CAREGIVERS PERSPECTIVES OF MENTAL HEALTHCARE ACT [MHCA].
Sec. 18 (1) gives right to any person with mental illness (PWMI) to get free treatment from Government run or funded Hospitals.
Mental health care act has made modified electro-convulsive therapy compulsory which requires short general anaesthesia. It is beneficial for the patients it comes at an extra cost cost to economically deprived patient family.
Suicide is no longer a criminal offence as per se ction 115 of MHCA, the law presumes those who attempted suicide to suffering from severe mental illness. These modification in law has made caregivers to disclose true information about cause of suicide attempt and nature of mental illness
Changes in admission and discharge procedure may discourage admissions due to stigma and the caregiver has to carry the significant burden of caring for the acutely symptomatic state.
The advance directive becomes an important hurdle and burden to the family caregiver and the psychiatrist in the management of emergencies.
Mental health care Act 2017 has made provisions make it mandatory that mental health illness should be covered health insurance companies either run by the government or private and all government health schemes should treat mental illness at par with physical illness.
The MHCA ensures health care, treatment, and rehabilitation in the least restrictive environment, respecting the right and dignity.
The admission of children with mental illness is converted into a state-monitored tedious process, instead of simple parent consent and become troublesome to the family.
The act does not give clear guidelines regarding mental health care in general hospitals, which reduces stigma.
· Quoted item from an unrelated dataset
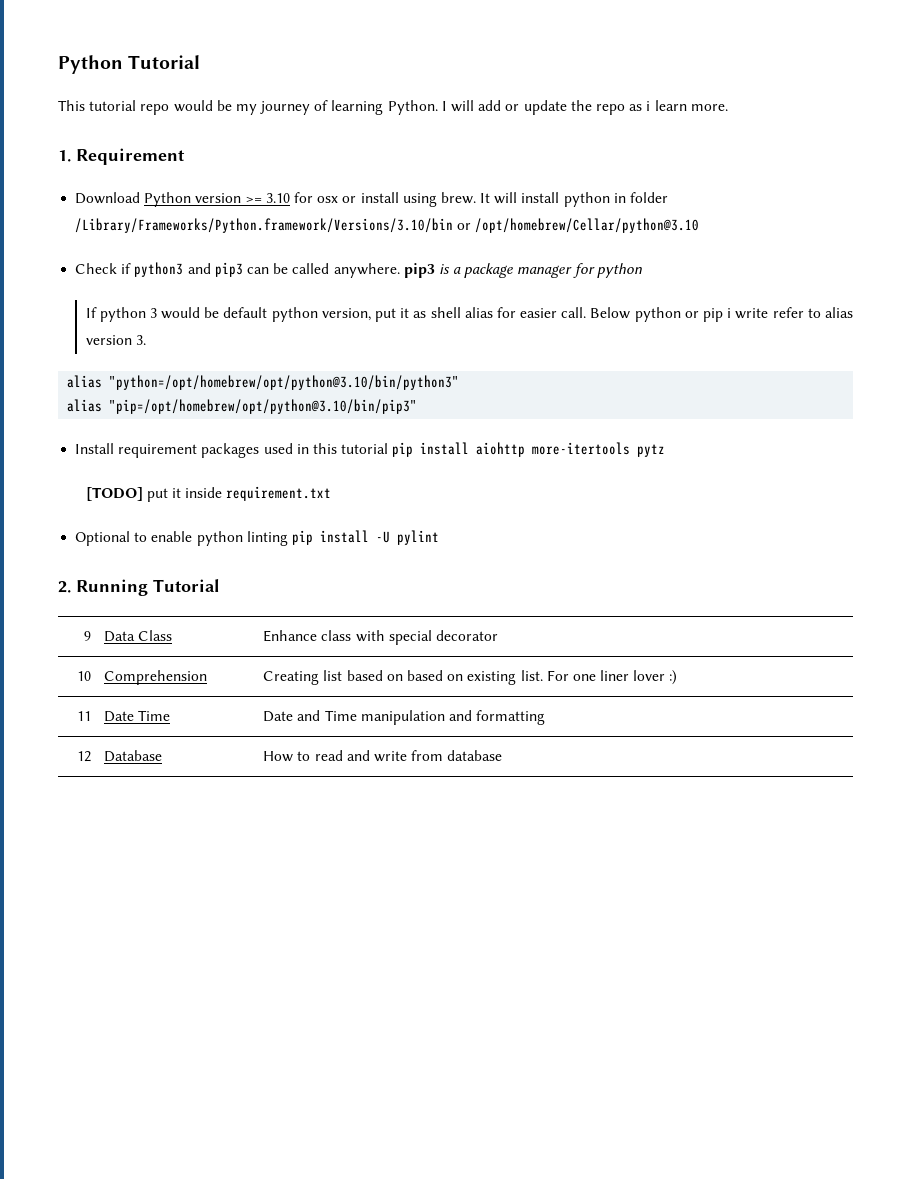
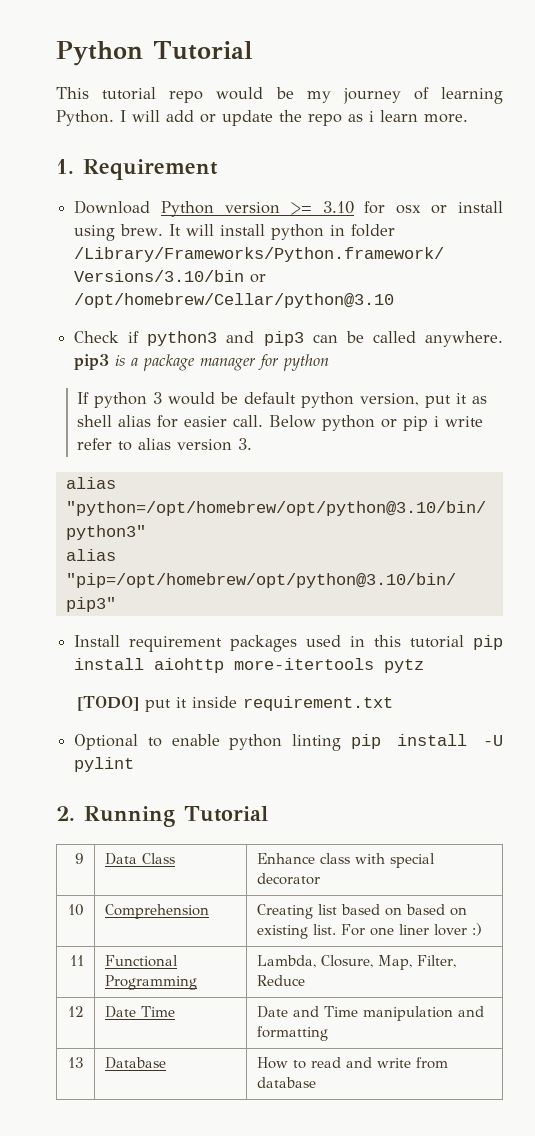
- 11 | Date Time | Date and Time manipulation and formatting
+ 11 | Functional Programming | Lambda, Closure, Map, Filter, Reduce
+ 12 | Date Time | Date and Time manipulation and formatting
- 12 | Database | How to read and write from database
+ 13 | Database | How to read and write from database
These issues are to be actively taken into consideration for the amendment of the act in the future.
Thus, the caregivers and the family involvement in mental health care form the key support system and take multiple roles in the management of persons with mental illness. They suffer substantial burden and there is a great need for the research to introduce suitable interventions.
Financial support and sponsorship
Conflicts of interest
There are no conflicts of interest.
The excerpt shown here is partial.